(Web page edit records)
%%
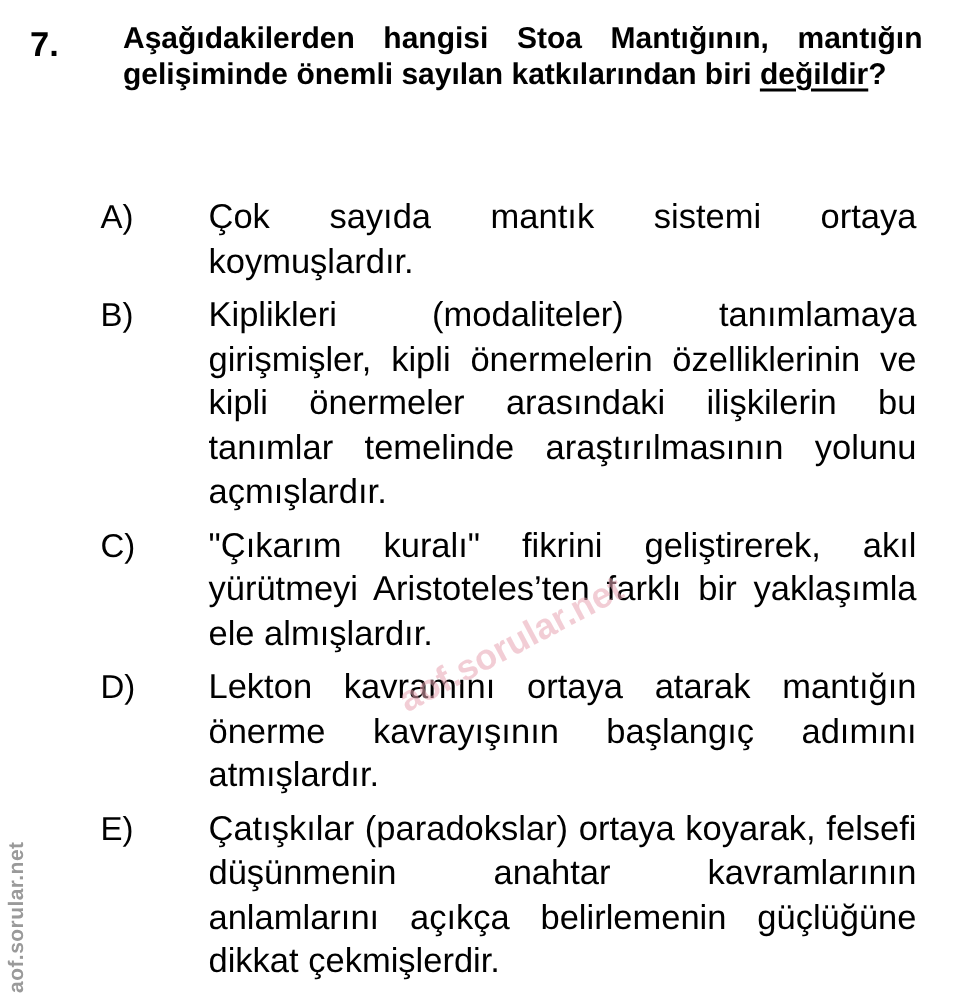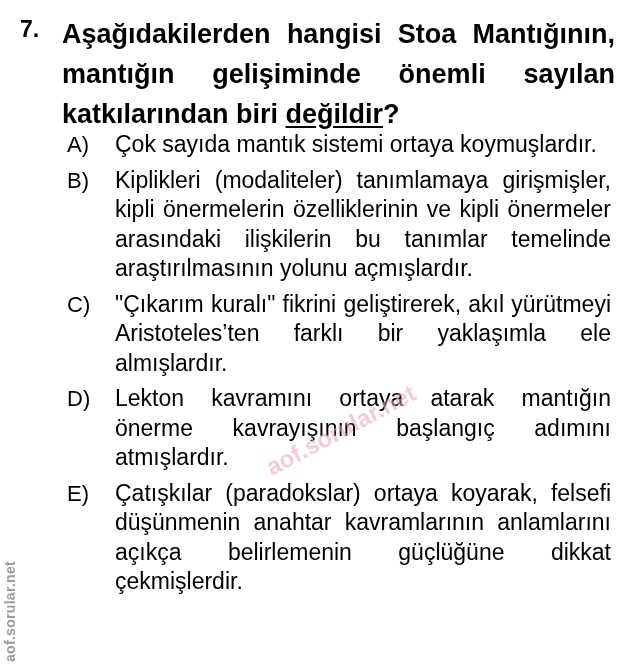--- a/index.html
+++ b/index.html
@@ -1,24 +1,24 @@
 <!DOCTYPE html>
 <html><head>
 <meta charset="utf-8">
 <style>
   html, body { margin: 0; padding: 0; background: #ffffff; }
   body { width: 635px; height: 670px; position: relative; overflow: hidden; font-family: "Liberation Sans", sans-serif; color: #000; }
   .question { position: absolute; left: 20px; top: 14px; width: 595px; }
   .q-num { position: absolute; left: 0; top: 0; font-weight: bold; font-size: 23px; line-height: 30px; }
-  .q-text { margin-left: 42px; font-weight: bold; font-size: 27px; line-height: 40px; text-align: justify; text-align-last: left; }
+  .q-text { margin-left: 62px; font-weight: bold; font-size: 20px; line-height: 24px; text-align: justify; text-align-last: left; }
   .q-text u { text-decoration: underline; text-underline-offset: 3px; }
   .options { position: absolute; left: 67px; top: 130px; width: 544px; }
   .option { position: relative; margin-bottom: 6px; }
   .opt-letter { position: absolute; left: 0; top: 0; font-size: 22px; line-height: 29px; }
-  .opt-text { margin-left: 48px; font-size: 23px; line-height: 29.5px; text-align: justify; text-align-last: left; }
+  .opt-text { margin-left: 72px; font-size: 23px; line-height: 29.5px; text-align: justify; text-align-last: left; }
   .wm-center { position: absolute; left: 268px; top: 455px; font-family: "Liberation Sans", sans-serif; font-weight: bold; font-size: 24px; color: #e8a6b4; opacity: 0.55; transform: rotate(-28deg); transform-origin: left center; white-space: nowrap; }
   .wm-side { position: absolute; left: 2px; top: 662px; font-weight: bold; font-size: 14px; color: #9a9a9a; transform: rotate(-90deg); transform-origin: left top; white-space: nowrap; letter-spacing: 0.3px; }
 </style>
 </head>
 <body>
 
 <div class="question">
   <div class="q-num">7.</div>
   <div class="q-text"><span>Aşağıdakilerden hangisi Stoa Mantığının, mantığın gelişiminde önemli sayılan katkılarından biri </span><u>değildir</u><span>?</span></div>
 </div>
%%
Reproduce every record above exactly, omitting the pictures.

--- a/index.html
+++ b/index.html
@@ -1,24 +1,24 @@
 <!DOCTYPE html>
 <html><head>
 <meta charset="utf-8">
 <style>
   html, body { margin: 0; padding: 0; background: #ffffff; }
   body { width: 635px; height: 670px; position: relative; overflow: hidden; font-family: "Liberation Sans", sans-serif; color: #000; }
   .question { position: absolute; left: 20px; top: 14px; width: 595px; }
   .q-num { position: absolute; left: 0; top: 0; font-weight: bold; font-size: 23px; line-height: 30px; }
-  .q-text { margin-left: 42px; font-weight: bold; font-size: 27px; line-height: 40px; text-align: justify; text-align-last: left; }
+  .q-text { margin-left: 62px; font-weight: bold; font-size: 20px; line-height: 24px; text-align: justify; text-align-last: left; }
   .q-text u { text-decoration: underline; text-underline-offset: 3px; }
   .options { position: absolute; left: 67px; top: 130px; width: 544px; }
   .option { position: relative; margin-bottom: 6px; }
   .opt-letter { position: absolute; left: 0; top: 0; font-size: 22px; line-height: 29px; }
-  .opt-text { margin-left: 48px; font-size: 23px; line-height: 29.5px; text-align: justify; text-align-last: left; }
+  .opt-text { margin-left: 72px; font-size: 23px; line-height: 29.5px; text-align: justify; text-align-last: left; }
   .wm-center { position: absolute; left: 268px; top: 455px; font-family: "Liberation Sans", sans-serif; font-weight: bold; font-size: 24px; color: #e8a6b4; opacity: 0.55; transform: rotate(-28deg); transform-origin: left center; white-space: nowrap; }
   .wm-side { position: absolute; left: 2px; top: 662px; font-weight: bold; font-size: 14px; color: #9a9a9a; transform: rotate(-90deg); transform-origin: left top; white-space: nowrap; letter-spacing: 0.3px; }
 </style>
 </head>
 <body>
 
 <div class="question">
   <div class="q-num">7.</div>
   <div class="q-text"><span>Aşağıdakilerden hangisi Stoa Mantığının, mantığın gelişiminde önemli sayılan katkılarından biri </span><u>değildir</u><span>?</span></div>
 </div>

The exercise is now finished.